If an attacker can reveal the exact values for \(X_i\) (projective \(X\) coordinate in round \(i\)) and \(Z_i\), she can calculate the \(x\)-coordinate of the currently processed point. Even if \(X_i\) and \(Z_i\) have been randomized and multiplied with a random \(\lambda \) this attack works. In the case of \(X_r = X_i \cdot \lambda \) and \(Z_r = Z_i \cdot \lambda \),

$$\begin{aligned} x_i= X_r \cdot Z_r^{-1} = (\lambda X_i) \cdot (\lambda Z_i)^{-1} = X \cdot Z^{-1} \end{aligned}$$
(5)

can be recovered. Assuming a scalar multiplication \(Q = k \times P\) is performed, small multiples of \(P\) can be precalculated and compared with \(x_i\) which is revealed in each round. Thus step by step all bits of \(k\) can be revealed. Even if there is an error in round \(i\) and \(x_i\) cannot be matched, \(x_{i+1}\) can be used to identify more key bits at once.

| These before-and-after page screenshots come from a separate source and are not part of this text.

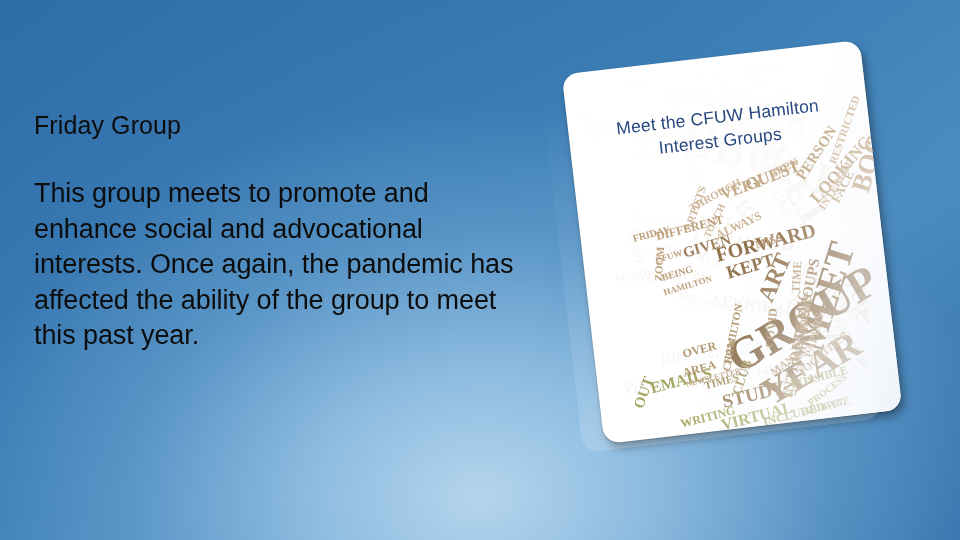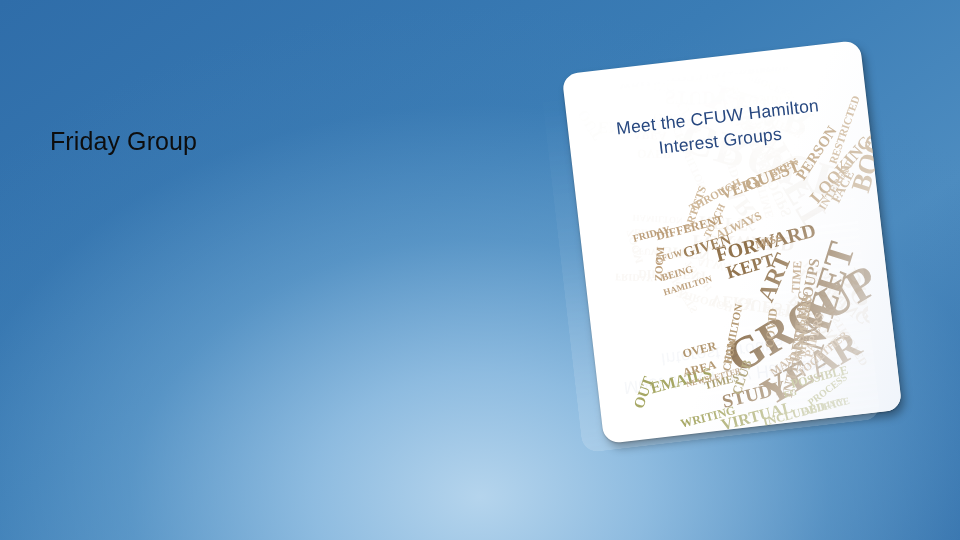--- a/index.html
+++ b/index.html
@@ -36,7 +36,7 @@
     font-size: 25px;
     line-height: 31px;
     letter-spacing: 0.1px;
-    margin: 16px;
+    margin: 0;
     font-weight: 400;
   }
   .slide-body {

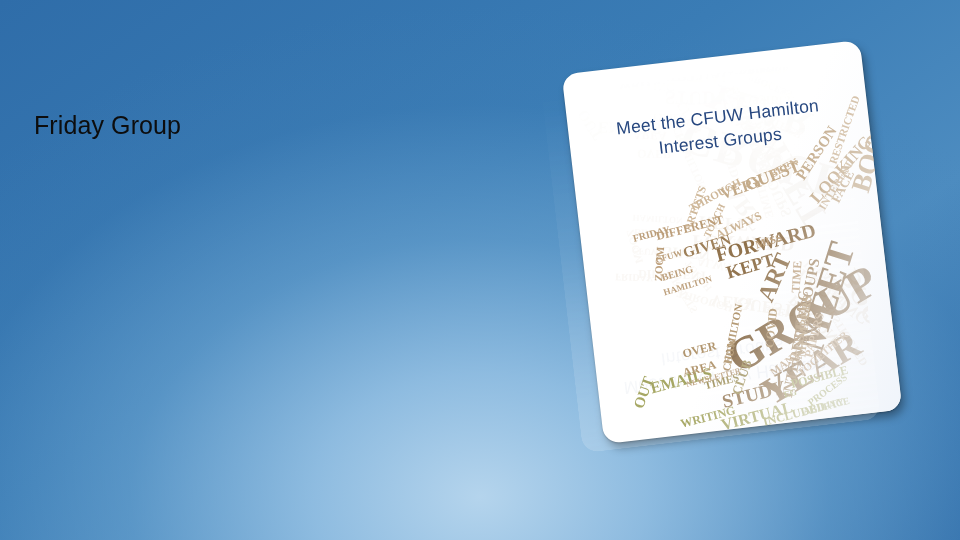--- a/index.html
+++ b/index.html
@@ -146,6 +146,7 @@
 
   <div class="text-col">
     <p class="slide-heading">Friday Group</p>
+    <p class="slide-body">This group meets to promote and enhance social and advocational interests. Once again, the pandemic has affected the ability of the group to meet this past year.</p>
   </div>
 
   <div class="card-wrap">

8.4 Undo the Projective Coordinate Randomization

In order to perform a projective coordinate randomization, each coordinate is multiplied with a random number \(\lambda \). For that operation usually the same finite-field multiplier is used as the finite-field multiplier used during a point multiplication. So in the case of \(X_r = X \cdot \lambda \) and \(\lambda \) is used as \(OpB\), the randomization factor can be found. By knowing \(\lambda \) many attack scenarios on a device doing a point multiplication become feasible.

9 Conclusion

Nowadays the community knows that no implementation is believed to be secure as long as it has not been attacked and investigated in sufficient detail. In this paper, we attacked a protected ECC implementation by using only a single power trace. So even the popularly used ECDSA and the Diffie-Hellman key exchange algorithms are vulnerable. The corollary one should take away from this paper is that a designer must not only consider a simple difference-of-means attack but also be aware of more advanced and unexpected attack scenarios such as the here shown custom correlation attack or the attack on all processed intermediate values. But how should any designer be aware of future, currently unknown attacks?